Exercise: Line by line, the data below should be set down unchanged, with images excluded.

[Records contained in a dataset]
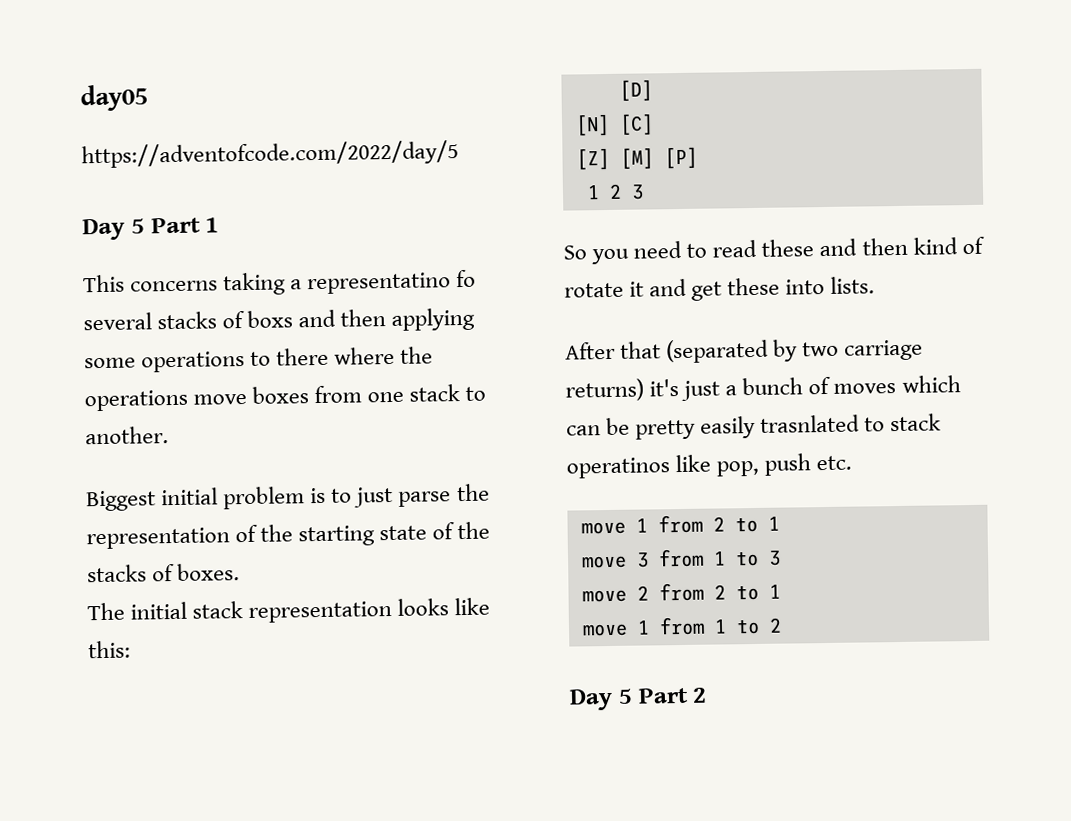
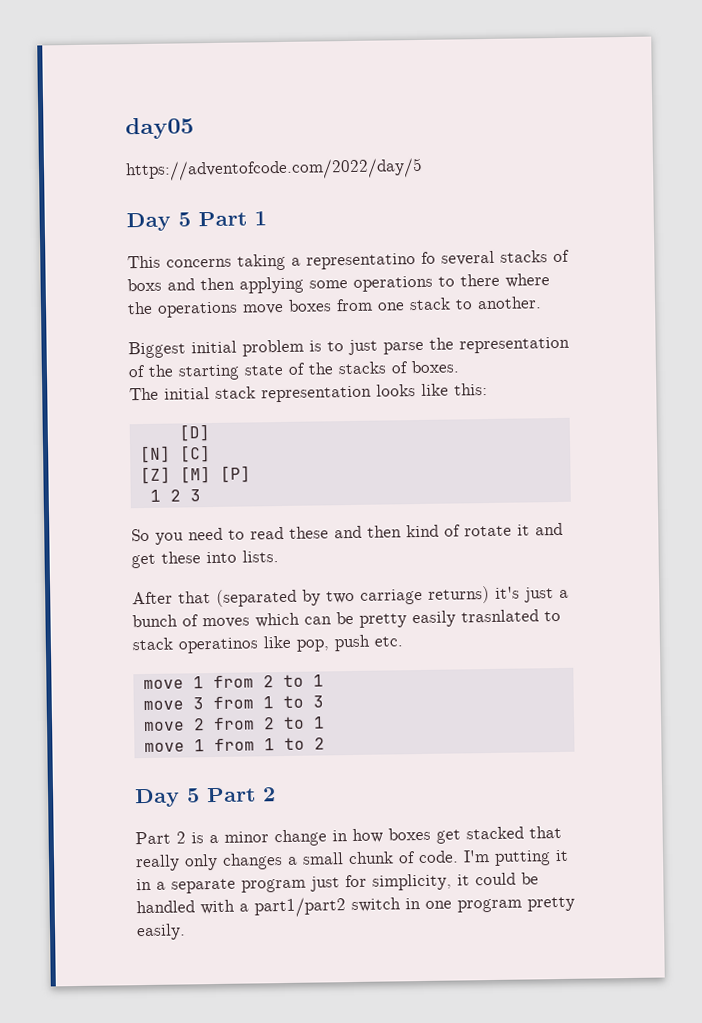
(708, 695) none -> [135,825,562,847] [135,849,569,872] [136,872,539,894] [136,896,575,918] [136,923,186,941] // Part 2 is a minor change in how boxes get stacked that really only changes a small chunk of code. I'm putting it in a separate program just for simplicity, it could be handled with a part1/part2 switch in one program pretty easily.

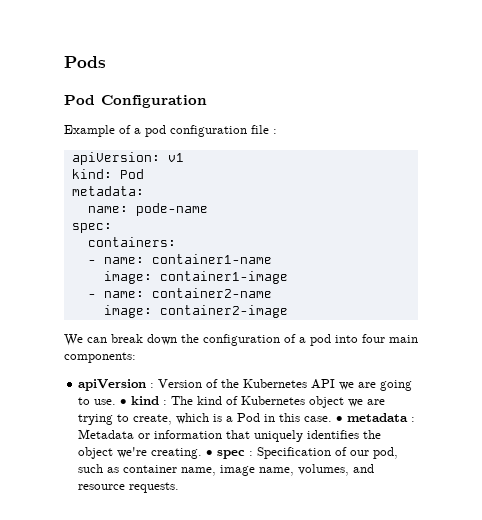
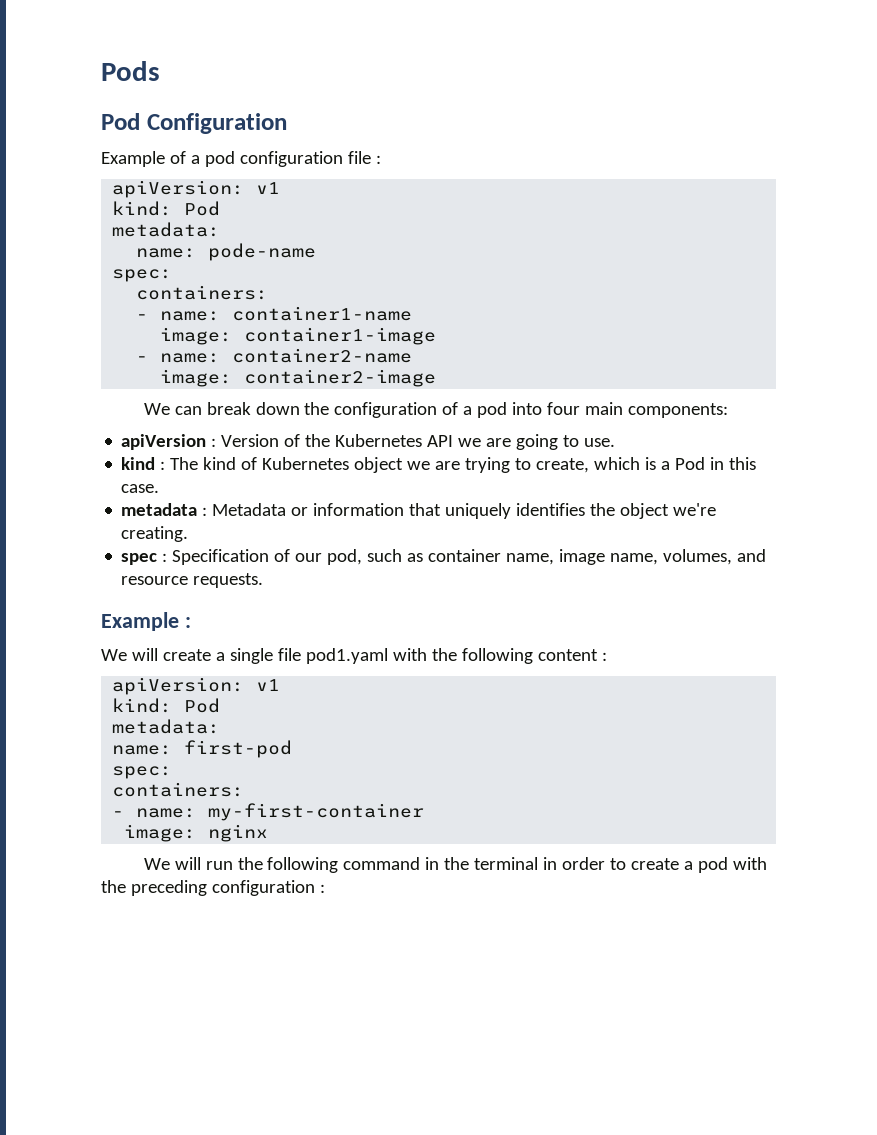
[120,399,128,405] • -> (616, 442) //
[336,416,344,422] • -> (160, 488) //
[206,450,214,456] • -> (189, 534) //
(180, 487) none -> [101,612,191,631] [101,648,607,664] [112,677,281,695] [112,698,221,713] [112,719,221,734] [112,740,293,758] [112,766,173,779] [112,782,245,797] [112,803,425,821] [124,824,269,842] [143,857,768,873] [101,880,325,896] // Example : // We will create a single file pod1.yaml with the following content : // apiVersion: v1 // kind: Pod // metadata: // name: first-pod // spec: // containers: // - name: my-first-container // image: nginx // We will run the following command in the terminal in order to create a pod with the preceding configuration :

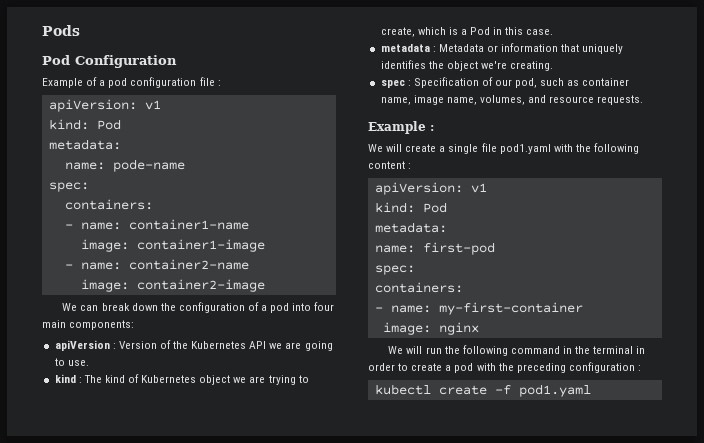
(325, 888) none -> [374,384,591,397] // kubectl create -f pod1.yaml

Answer to this task:
(708, 695) none -> [135,825,562,847] [135,849,569,872] [136,872,539,894] [136,896,575,918] [136,923,186,941] // Part 2 is a minor change in how boxes get stacked that really only changes a small chunk of code. I'm putting it in a separate program just for simplicity, it could be handled with a part1/part2 switch in one program pretty easily.

[120,399,128,405] • -> (616, 442) //
[336,416,344,422] • -> (160, 488) //
[206,450,214,456] • -> (189, 534) //
(180, 487) none -> [101,612,191,631] [101,648,607,664] [112,677,281,695] [112,698,221,713] [112,719,221,734] [112,740,293,758] [112,766,173,779] [112,782,245,797] [112,803,425,821] [124,824,269,842] [143,857,768,873] [101,880,325,896] // Example : // We will create a single file pod1.yaml with the following content : // apiVersion: v1 // kind: Pod // metadata: // name: first-pod // spec: // containers: // - name: my-first-container // image: nginx // We will run the following command in the terminal in order to create a pod with the preceding configuration :

(325, 888) none -> [374,384,591,397] // kubectl create -f pod1.yaml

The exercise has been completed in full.